Вслед за ним Аня подняла взгляд, посмотрела на окна верхнего этажа кирпичного здания - там зиял проём распахнутого окна, более тёмный, с ничего не отражающей пустотой внутри. «Украдут чего», - мысленно повторила она. Красть, возможно, было и нечего, но февральский мороз мог превратить систему отопления всего здания в бесполезность, Аня знала, чем завершаются подобные сюрпризы.

- Откуда ты знаешь, что это те самые окна? – спросила она, не опуская головы.

- Знаю, - просто ответил мальчик; его колебания выдал дрожащий кончик носа; маятник качнулся в ту сторону, где расположены детские секреты:

- Я, когда ворота раскрыты, выбегаю и смотрю - вдруг ты тоже смотришь! – поделился Андрюшка тайной.

Лифта в здании не было. Артур рассказывал, что сначала этажей выстроили всего три, а в здании с тремя этажами лифтов не делают даже в домах престарелых сотрудников политбюро ЦК КПСС; потом достроили ещё три этажа сверху; согласно проекту уже существующих трёх в верхних этажах лифт также отсутствовал. Субботним днём лестничный пролёт показался Ане длиннее и сложнее обычного, Андрей легко обогнал её, она не успела оставить племянника, как тот забежал в гостеприимно распахнутую дверь их конторы. Вернулся, вышел ей навстречу, недоумённо протягивая Ане монету достоинством… Впрочем, у денег нет достоинств.

- Где ты это взял? Зачем поднимаешь с пола?

В ответ на воспитательную зарисовку Андрей не сказал ничего, просто дождался, пока Анюта пройдёт в глубину приёмной и увидит развалившегося на стуле перед раскрытым окном молодого человека с ослепительно-белыми манжетами рубашки, на одну треть выступающими из рукавов чёрного, как смоль, пальто. Руки Гена Бродский, как всегда, держал в карманах, в раскрытое окно смотрел с ненавистью и на появившуюся в нерабочее время секретаршу не обратил поначалу никакого внимания.

Ещё не поняв, что он сам делает здесь в выходной день, Аня моментально раскусила фокус с монетой. Наравне с канадскими продавцами-консультантами, реализаторами горячих обедов и чебуреков в конторе появлялись дети-попрошайки. Если первых в большинстве случаев отсылали подальше, то пресечь попрошайничество никто не решался. У того же крепыша Ростика рос ребёнок, он всегда доставал мелочь из кармана в подобных ситуациях, своим благородным поступком доказывая самому себе, что его сын никогда не будет попрошайничать по конторам малого и среднего бизнеса. Бродский обладал не меньшим благородством, но, не найдя мелочи в карманах собственного роскошного пальто, без зазрения совести занимал деньги у коллег. Сегодня – исключение – его собственные карманы перестали быть свободными от монет мелкого достоинства. Анюту нисколько не задело то, что её племянника приняли за нищего попрошайку. Появись на пороге офиса вылизанный пай-мальчик в костюмчике, без пяти минут до того момента, когда его запакуют в целлофан и выставят на витрину, Бродский с той же лёгкостью наградил бы его монетой.

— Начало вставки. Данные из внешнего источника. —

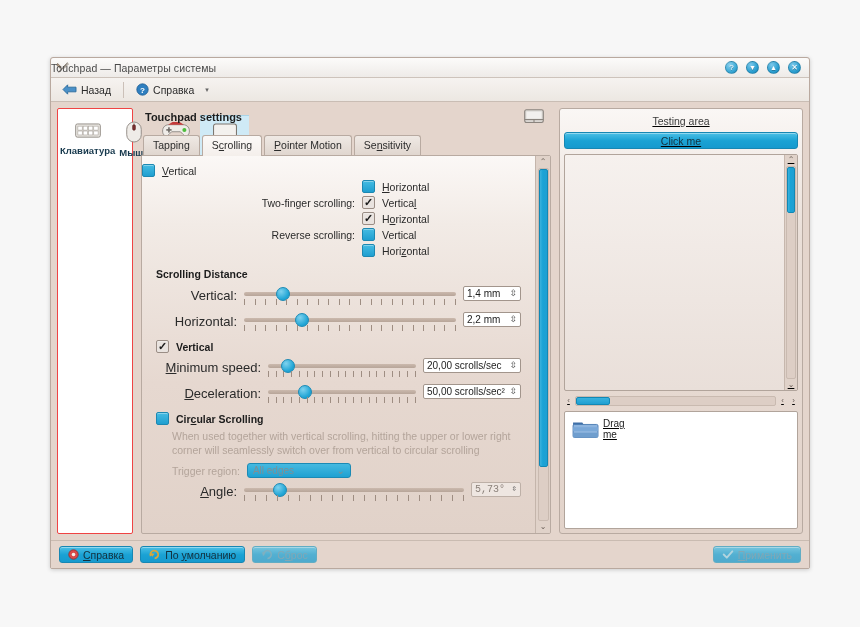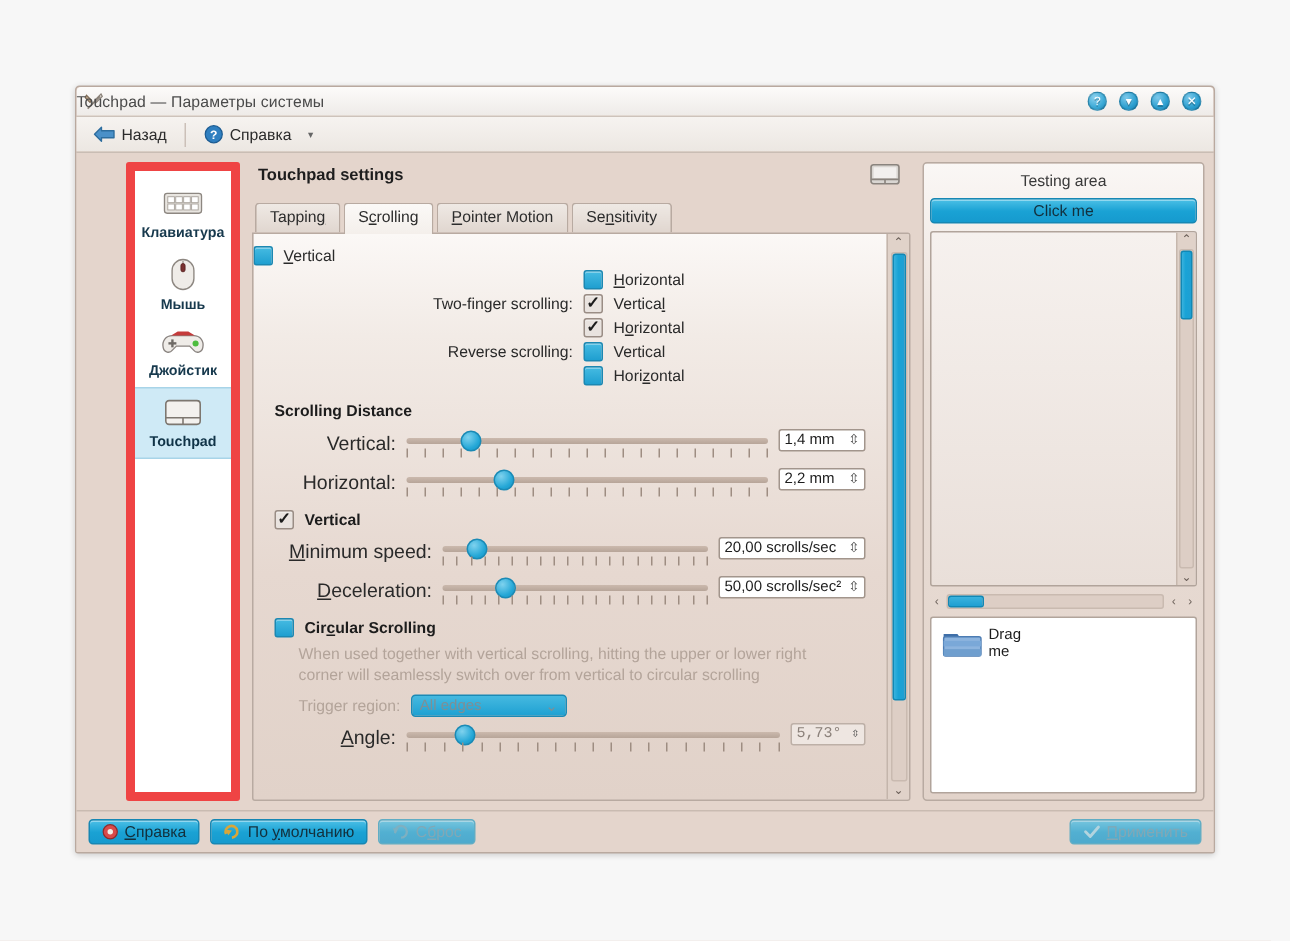"Testing area" .testing { text-decoration: none -> underline; width: 188px -> 244px }
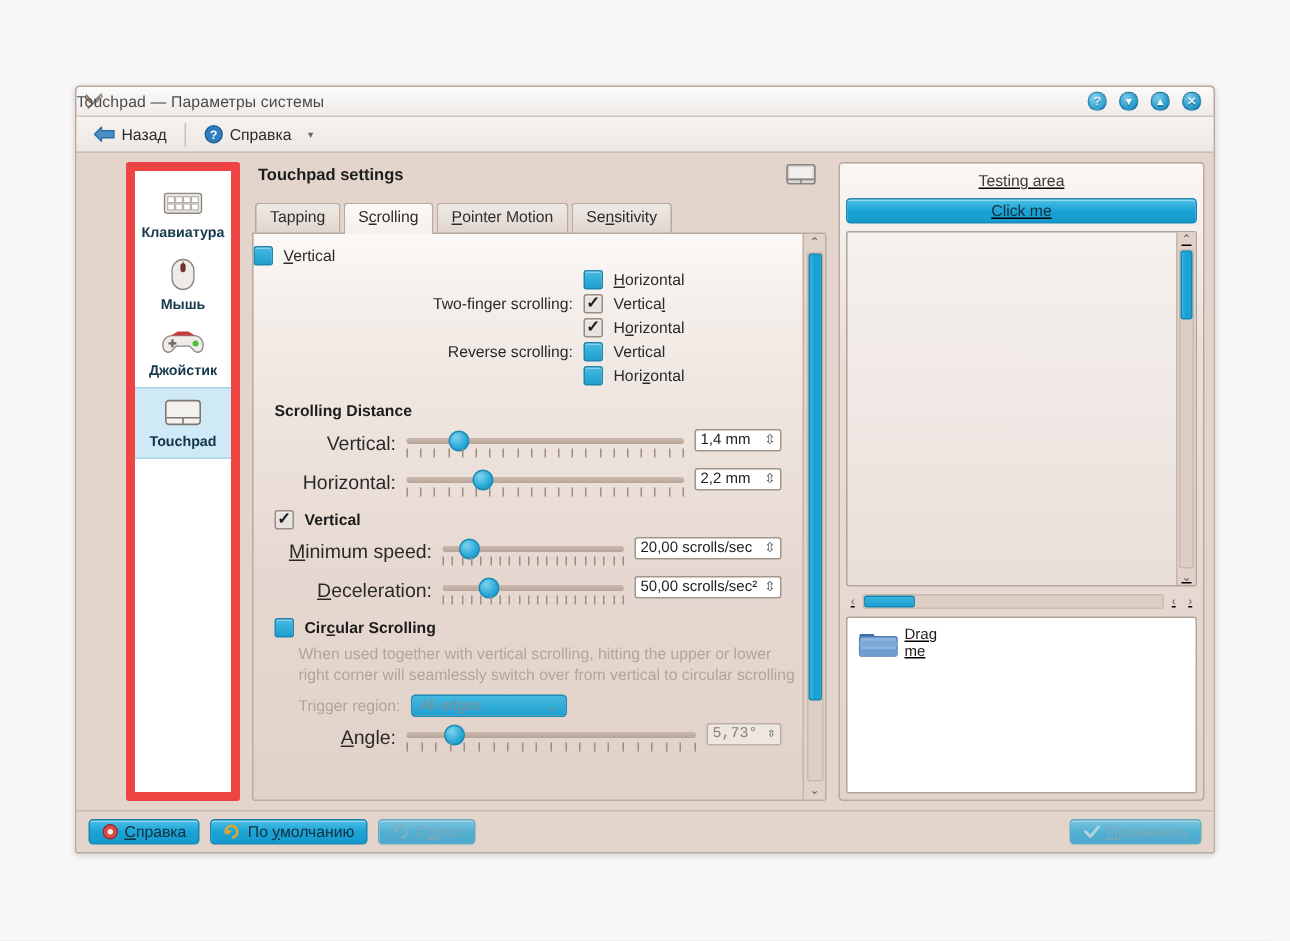"Клавиатура" .sidebar { border: 6px solid #ef4444 -> 1px solid #ef4444; flex-direction: column -> row; margin-left: 27px -> none }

- Андрюша, отдай дяде денежку, – сказала Аня. Едва повернув голову, Гена дёрнул мускулом на щеке, мол, оставь ребёнку его честно заработанные карманные деньги. Секундой позже он пробормотал «привет».

Над его субботним присутствием в конторе голову можно было не ломать. Все здесь, включая Панкратова, были внезапно повзрослевшими детьми; уходя после работы, домой Аня видела, как обсуждальщики занимают очередь у компьютера, чтобы выше крыши наиграться в «Финал-2000», или другую подобную цифровую ерунду. Ростислав спешил к семье – но, кусая губы от досады, ему не достался джойстик, ему предстоит другая игра, от которой дети защищены родителями, а взрослым предоставлено заниматься ею самостоятельно.

Виною внезапному взрослению было творческое начало. Артур учился в том же училище, что и Аня, только на дистанции в три или четыре курса; КВН-щик в прошлом, смазливый Ромочка, своими выходками на сцене заставлял фанаток заливаться слезами восторга; Ростик играл в какой-то команде, стучал на барабанах – слишком поздно, в данной теме, чтобы являть собой героя чижовской песни; Евгений, самый незаметный из обсуждальщиков, вечно непричёсанный, мечтал снять кино. И только Геннадий Бродский содержал в секрете творческую свою область, ничем не подтверждая её существование, ни отрицая.

Встретив его в выходной день на рабочем месте, Ане стало жаль загадочного обсуждальщика потому что, казалось, кроме его вальяжного расположения насупротив распахнутого зимнего окна, творческого в Бродском нет ничего, ну, может быть только фамилия…

- При чём здесь фамилия? У меня отец – водитель-дальнобойщик, - раздражённо пробормотал Гена.

- Тётя, Аня, тётя Аня! – Андрюшка возбуждённо дёргал угол пластиковой сумки, которую она держала в руке. – Там компьютер!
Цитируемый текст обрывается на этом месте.